G'day Glenning. Thanks for your message. I've not met many Aussies in Phoenix. Anyway, I found myself a tax agent last week that seems to know what he is doing. Hopefully ! I did try to send you a note privately but this system blocked me for some reason. If you still think it's worthwhile catching up, feel free to ping me a note with your number and I'll give you a buzz. Cheers......DA


----------



## Bevdeforges (Nov 16, 2007)

The PM system is reserved for those who have posted a certain minimum number of times (in order to avoid folks simply exploiting the PM system without contributing to the forum). 
Cheers,
Bev


----------



## Glenning (Jul 4, 2011)

BigFella said:


> G'day Glenning. Thanks for your message. I've not met many Aussies in Phoenix. Anyway, I found myself a tax agent last week that seems to know what he is doing. Hopefully ! I did try to send you a note privately but this system blocked me for some reason. If you still think it's worthwhile catching up, feel free to ping me a note with your number and I'll give you a buzz.

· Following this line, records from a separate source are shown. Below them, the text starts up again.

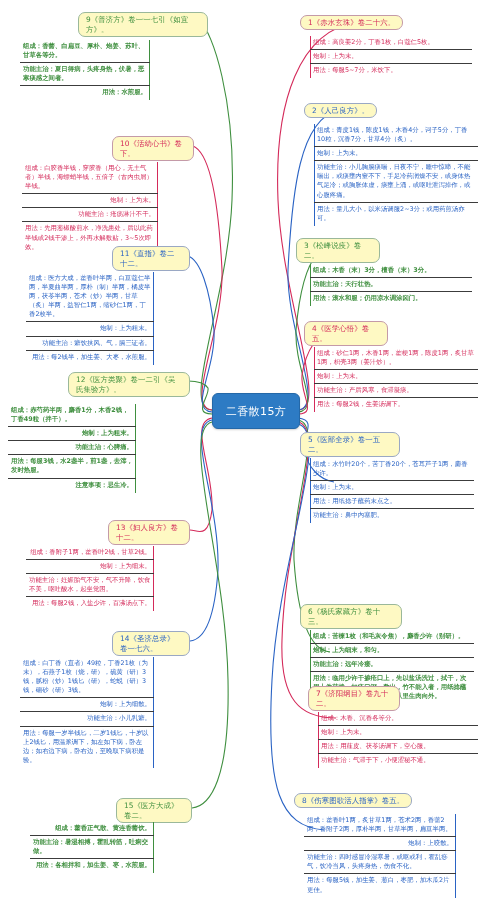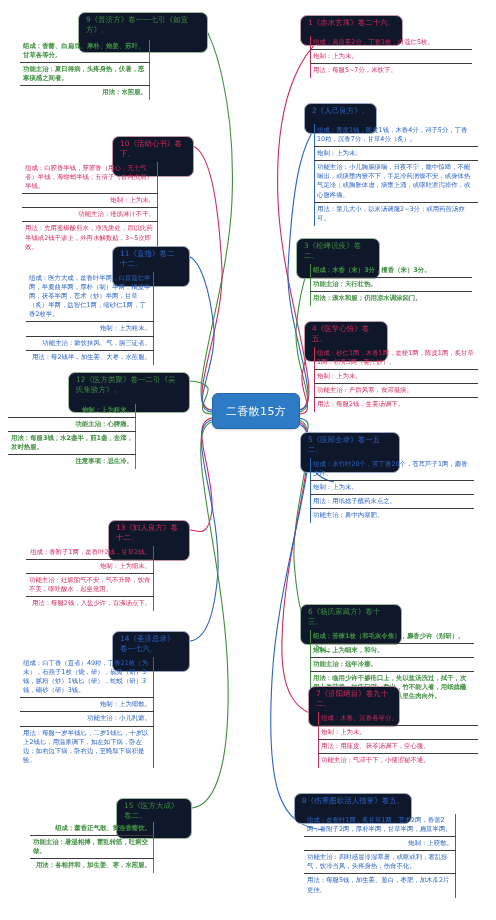"9《普济方》卷一一七引《如宜方》。" .node-title { background: #0f172a -> #fef9c3; padding: 2px 7px 17px 7px -> 2px 7px 1px 7px }
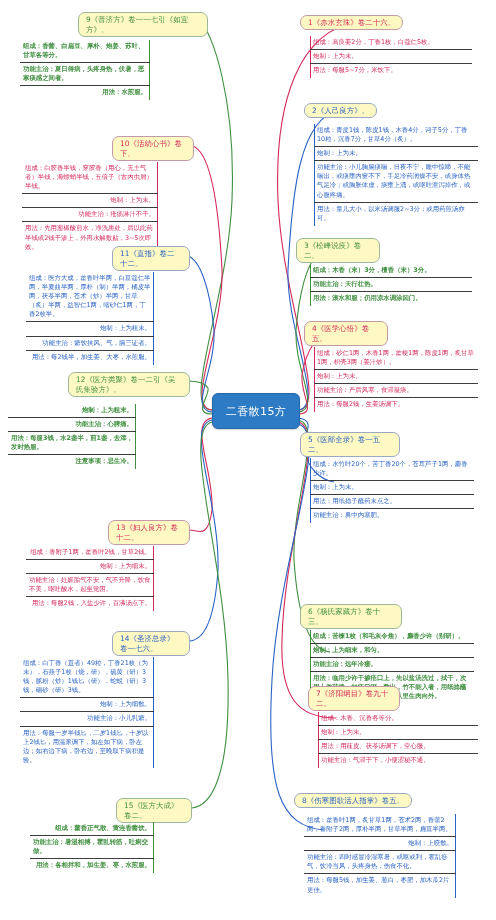"组成：赤芍药半两，麝香1分，木香2钱，丁香49粒（拌干）。" div.row { html: none -> <div><span>组成：赤芍药半两，麝香1分，木香2钱，丁香49粒（拌干）。</span></div> }
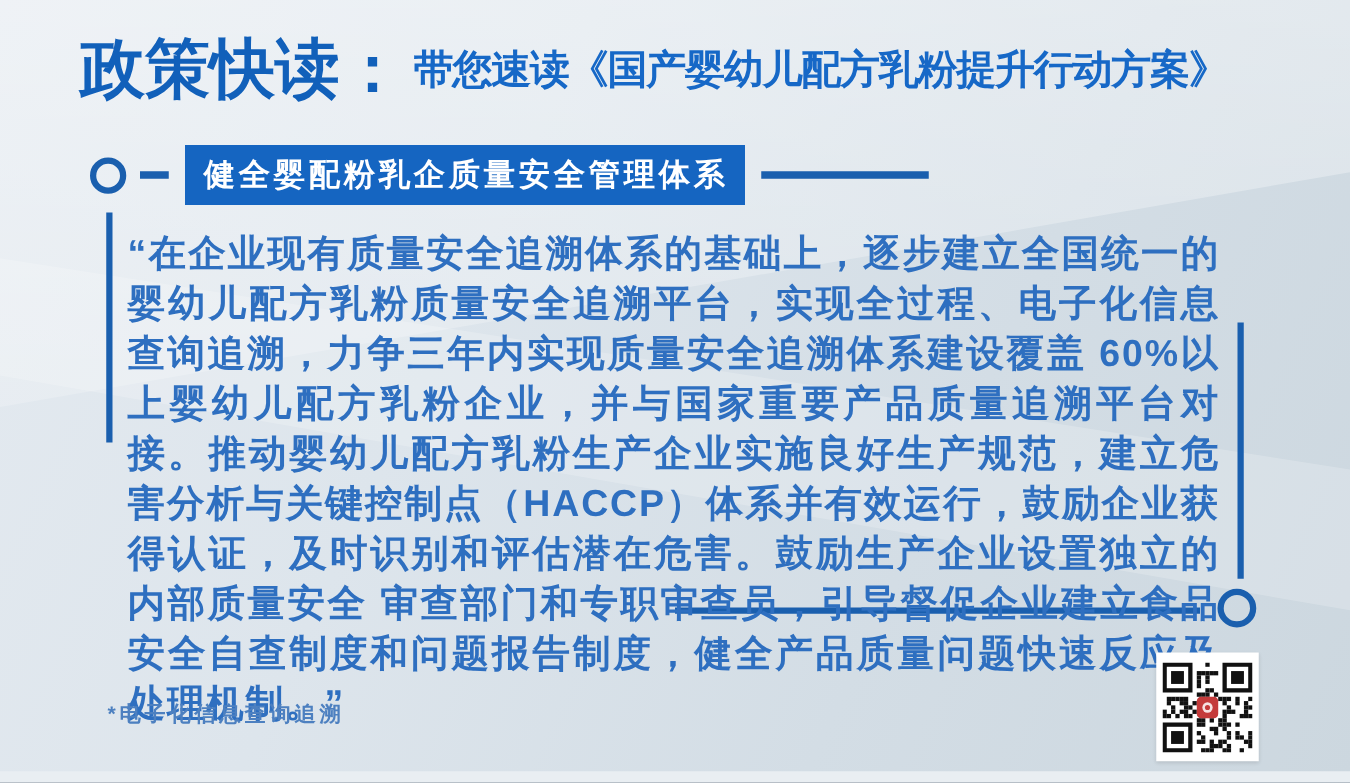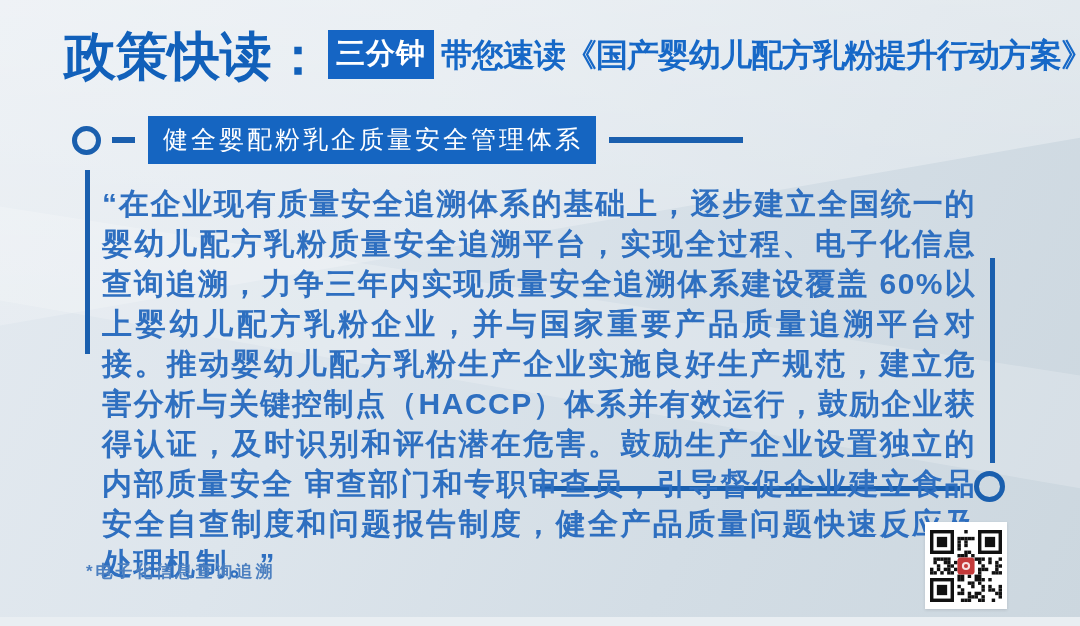"三分钟" span.minute-box { html: <span>三分钟</span> -> none }
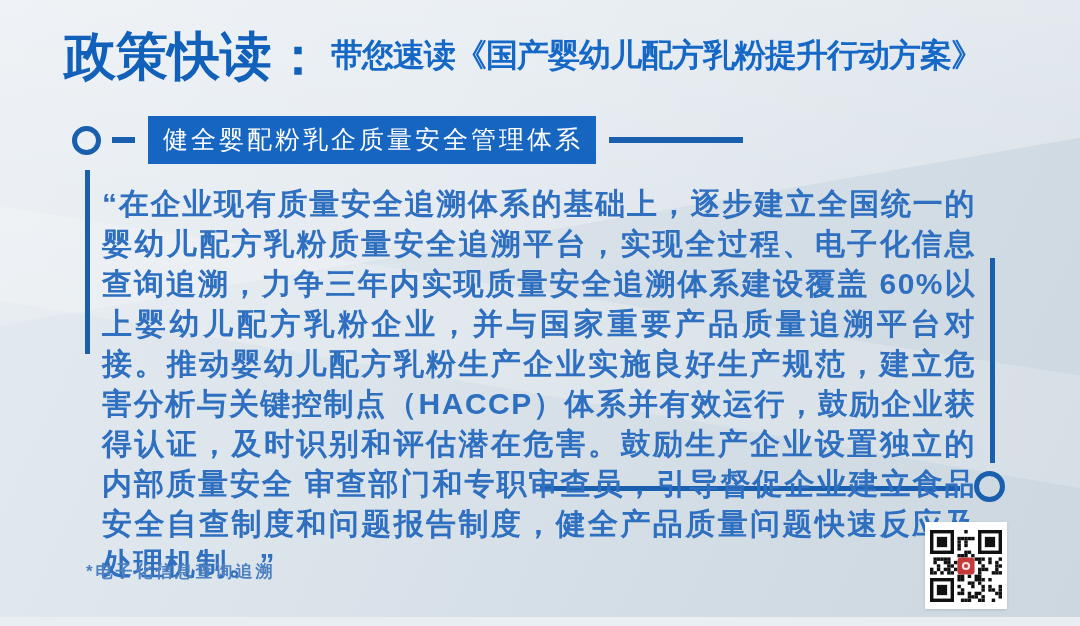"健全婴配粉乳企质量安全管理体系" .badge { font-weight: 400 -> 700 }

Cheers......DA


Feel free to call me on


----------



## Glenning (Jul 4, 2011)

I understand that we need a minimum of 5 messages before we get elevated to the status of being able to communicate privately. Perhaps you could acknowledge this one, if you want to proceed?


----------



## BigFella (Jun 24, 2011)

I'm not sure if I've made my 5 yet Glenning. maybe this one will do it ?


----------